All that’s left now is a fistful of
coins.

It’s just as well, since Lila has led me deep
into the forest where there aren’t any stores. It’s not like the
forests in Montana. The ground is flat between the clumps of trees,
which are sparse enough that I don’t get that claustrophobic
feeling. Still, the shade of the pines blocks out any warmth from
the sun. On our first night sleeping in the forest, I wake up
covered in a light layer of snow.

Lila leads me along a lonely path, and I
follow, as I’d prefer not to run into the forest rangers or
campers. I can smell their traces, a whiff of exhaust from the
rangers’ four-wheel drive vehicles or the smoky stench of a
campfire that burned out many nights before. I’m most nervous when
I hear the sounds of reckless youths riding ATVs through the
wilderness trails, or when I smell that faint predatory scent I
caught that night of the wild dogs.

I feel like we are running away from
something.

My dreams are getting stranger. Kayla appears
almost every night. “Only you can save us, Daniel,” she tells
me.

“Save you from what?” I ask.

I never get an answer.
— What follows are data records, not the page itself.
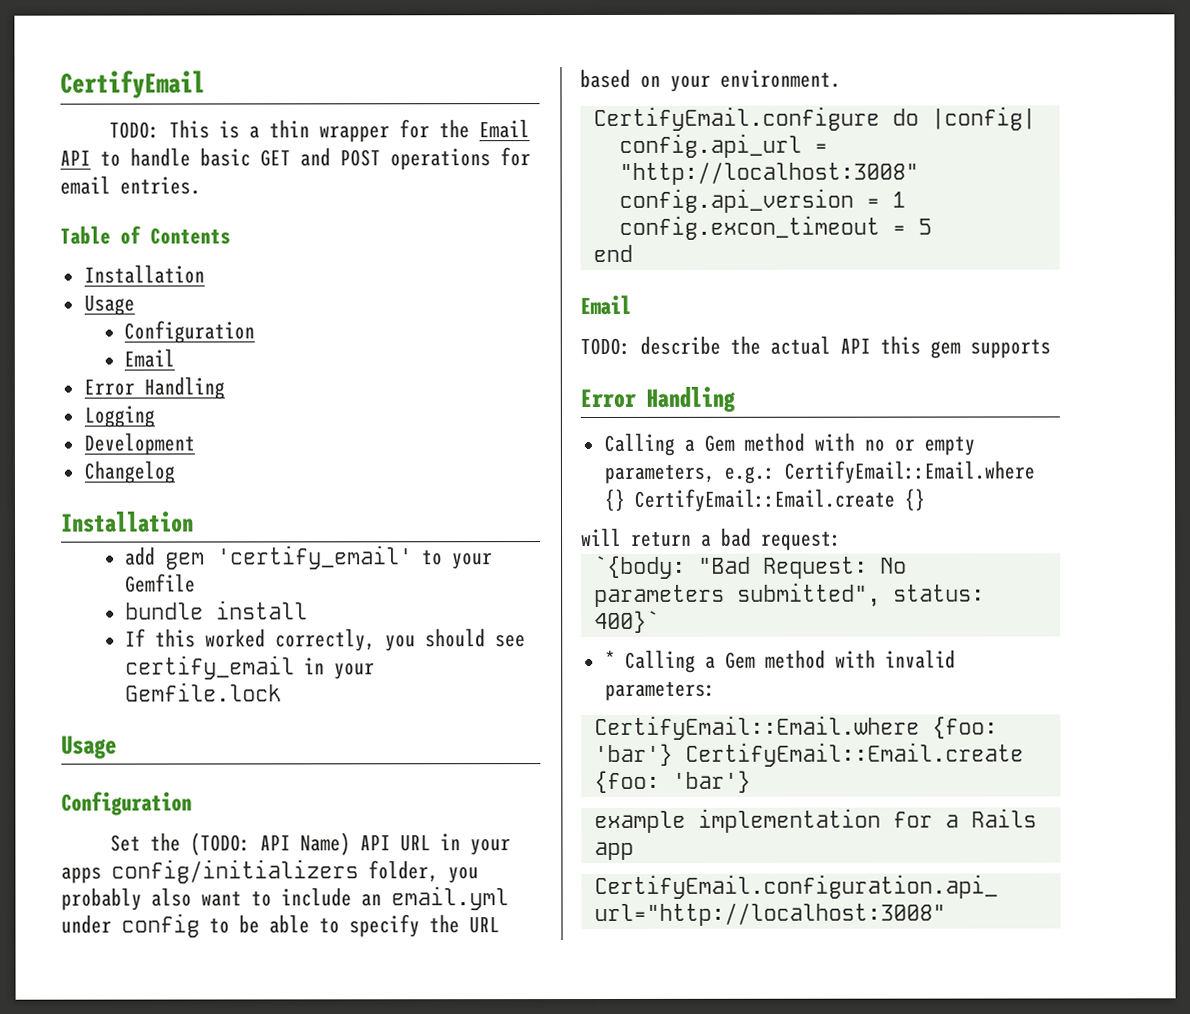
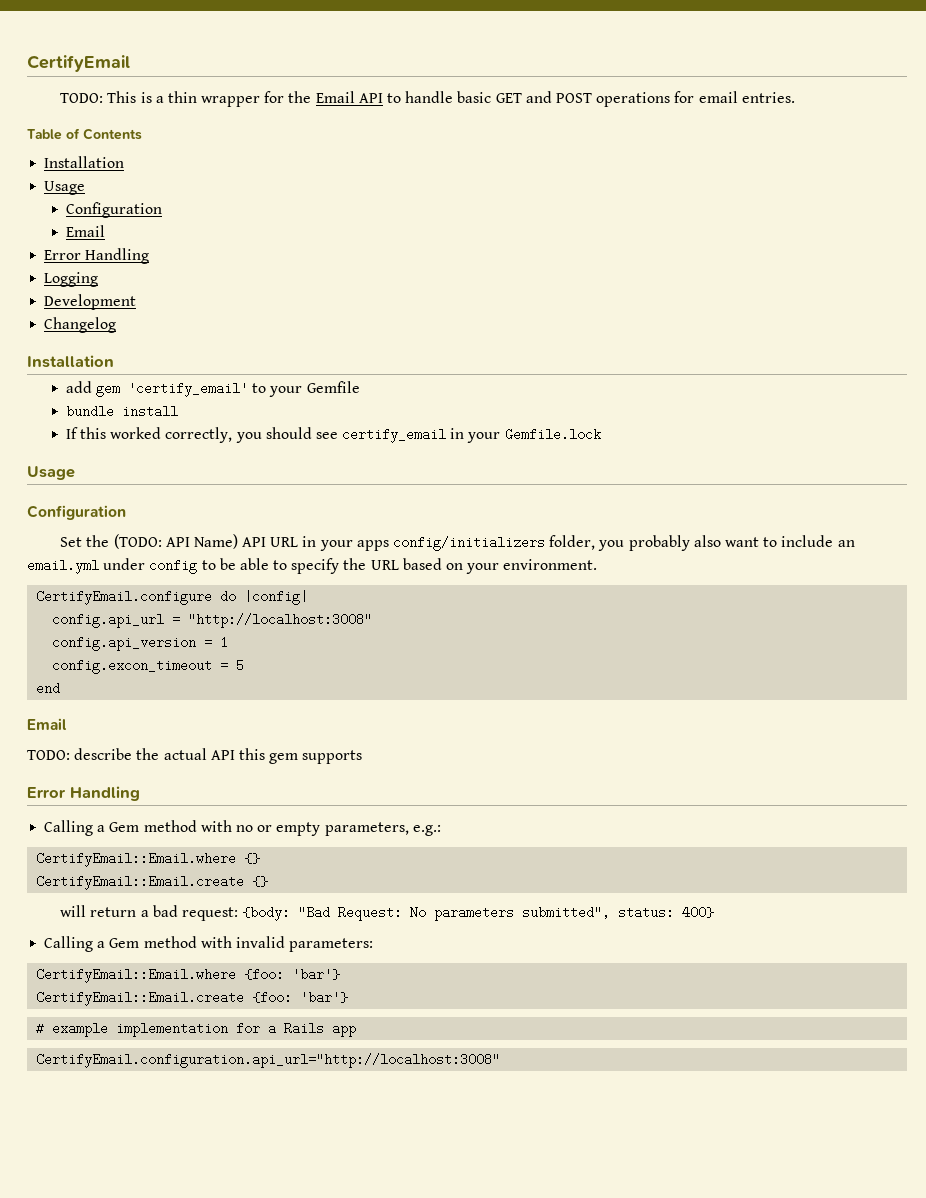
- Calling a Gem method with no or empty parameters, e.g.: CertifyEmail::Email.where {} CertifyEmail::Email.create {}
+ Calling a Gem method with no or empty parameters, e.g.:
+ CertifyEmail::Email.where {}
+ CertifyEmail::Email.create {}
- will return a bad request:
- `{body: "Bad Request: No parameters submitted", status: 400}`
- * Calling a Gem method with invalid parameters:
+ will return a bad request: {body: "Bad Request: No parameters submitted", status: 400}
+ Calling a Gem method with invalid parameters:
- CertifyEmail::Email.where {foo: 'bar'} CertifyEmail::Email.create {foo: 'bar'}
+ CertifyEmail::Email.where {foo: 'bar'}
+ CertifyEmail::Email.create {foo: 'bar'}
- example implementation for a Rails app
+ # example implementation for a Rails app

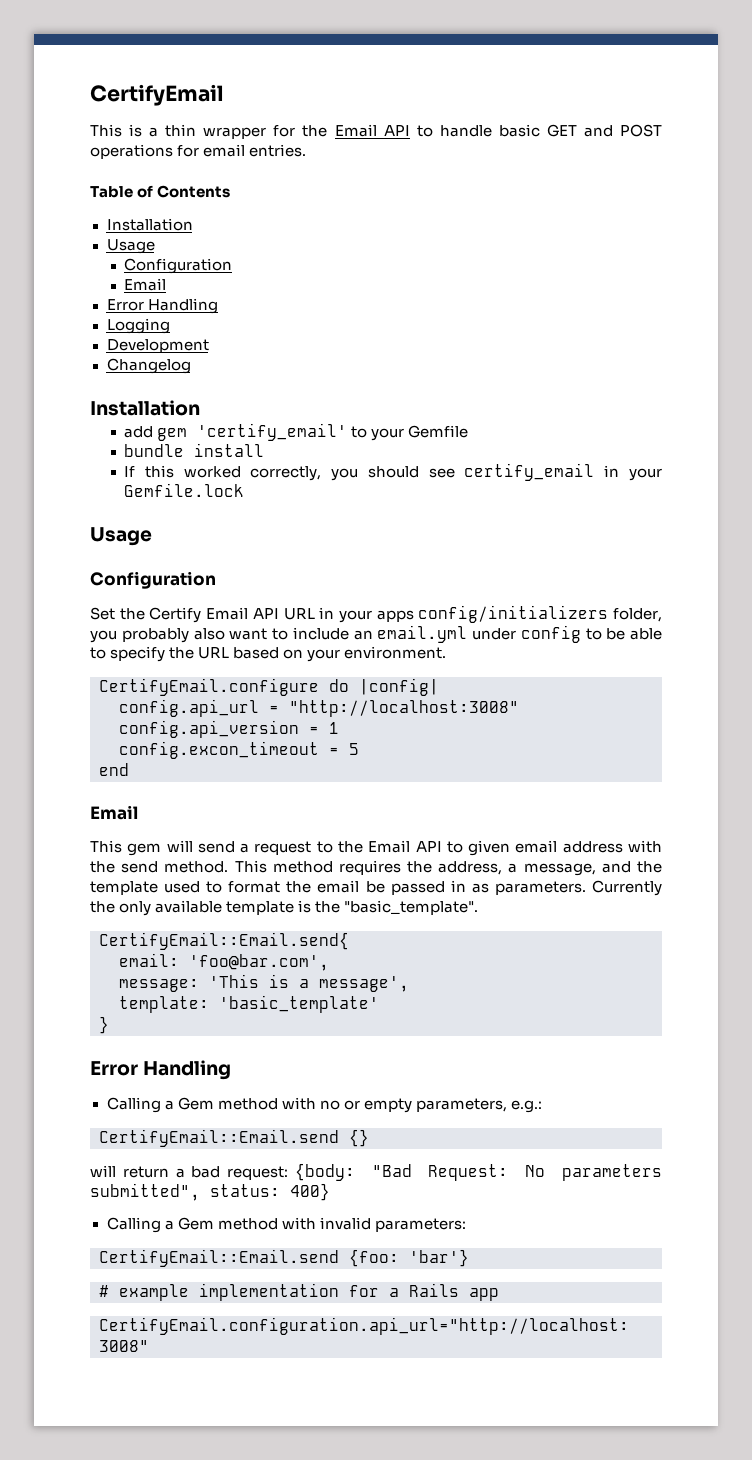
- TODO: This is a thin wrapper for the Email API to handle basic GET and POST operations for email entries.
+ This is a thin wrapper for the Email API to handle basic GET and POST operations for email entries.
- Set the (TODO: API Name) API URL in your apps config/initializers folder, you probably also want to include an email.yml under config to be able to specify the URL based on your environment.
+ Set the Certify Email API URL in your apps config/initializers folder, you probably also want to include an email.yml under config to be able to specify the URL based on your environment.
- TODO: describe the actual API this gem supports
+ This gem will send a request to the Email API to given email address with the send method. This method requires the address, a message, and the template used to format the email be passed in as parameters. Currently the only available template is the "basic_template".
+ CertifyEmail::Email.send{
+ email: 'foo@bar.com',
+ message: 'This is a message',
+ template: 'basic_template'
+ }
- CertifyEmail::Email.where {}
- CertifyEmail::Email.create {}
+ CertifyEmail::Email.send {}
- CertifyEmail::Email.where {foo: 'bar'}
- CertifyEmail::Email.create {foo: 'bar'}
+ CertifyEmail::Email.send {foo: 'bar'}

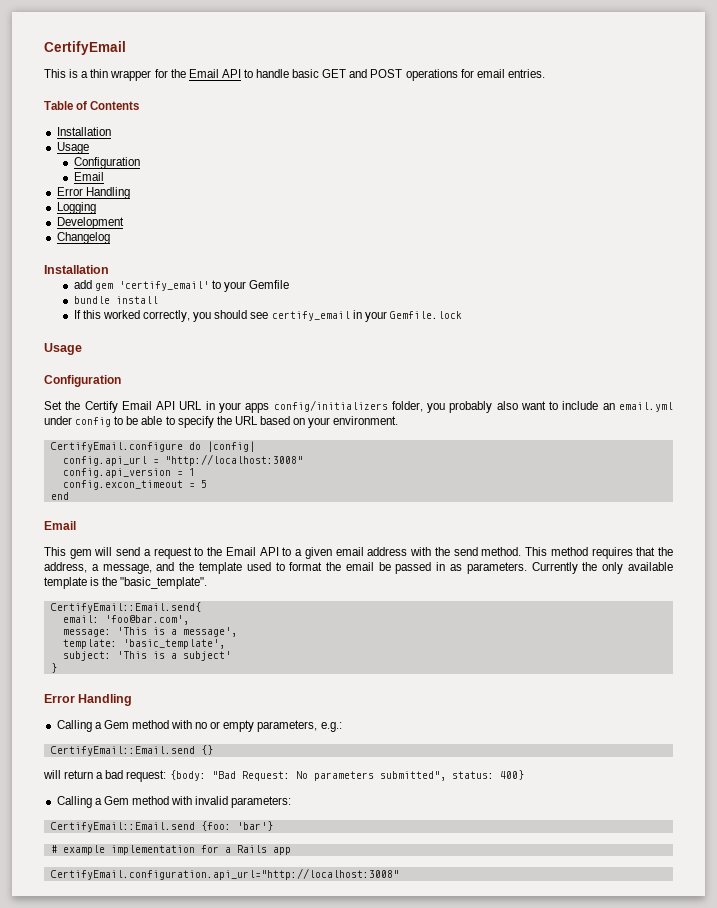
- This gem will send a request to the Email API to given email address with the send method.
+ This gem will send a request to the Email API to a given email address with the send method.
- This method requires the address, a message, and the template used to format the email be passed in as parameters.
+ This method requires that the address, a message, and the template used to format the email be passed in as parameters.
- template: 'basic_template'
+ template: 'basic_template',
+ subject: 'This is a subject'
Winds blow up and wrap
that awful dangerous scent around us and then I’m running, we’re
running. Or she starts to tell me but then I can’t hear her. She
gets angry and screams at me. “It’s a part of you! It’s who you
are!” That I hear, but I can never figure out what she means. Some
part of what she’s said has been lost.

I often think about the hitchhiker inside of
my head, that Other who steals my consciousness from me and uses me
to kill. Does he know about me? Or am I an annoyance to him, making
him come awake in random situations, hungry and angry and sometimes
handcuffed to a bed with a predator looming over me?

The three of us hike through the forest. At
night I collapse wherever Lila has found us a shelter. We walk
until I have no more food left. And then, at night, after I fall
asleep wishing for something to fill my stomach, curled up and
shivering, I run.

The dreams of running are more than dreams. I
wake up tired, in different places, having slept until the sun is
high overhead. Yet in those running dreams I’m not running away.
It’s freedom, flying faster than any human could go. Sometimes
Kayla runs beside me; sometimes it’s Lila.

There comes a night when we run out of the
forest. The moon overhead watches as we fly over roads and across
vast fields covered in snow. I wake up in an abandoned car buried
in bushes. I am so cold that my breath is not even a cloud in the
frigid winter air. I am so hungry I am numb to it. Euphoria has me
wondering whether I am awake now or asleep.

Lila licks at my face. Her tongue is warm but
once it’s gone I feel her saliva turn to an icy crust on my skin. I
don’t want to move. The ripped vinyl seats, their smell of decades
of rot and mouse droppings, are the most comfortable bed I’ve had
in more than a week. My limbs feel too heavy to lift.

My eyes slip closed.

Some time later, I’m not sure how long

(seconds, minutes, hours? days?)

Lila becomes more insistent. Aggressive. How
did the car’s rusted door open? I didn’t hear it. Did I do that? I
stare at it vacantly until I realize that Lila’s teeth are digging
into my arm. She’s pulling me. Without the strength to pull away, I
fall out of the car and onto the hard, frozen earth.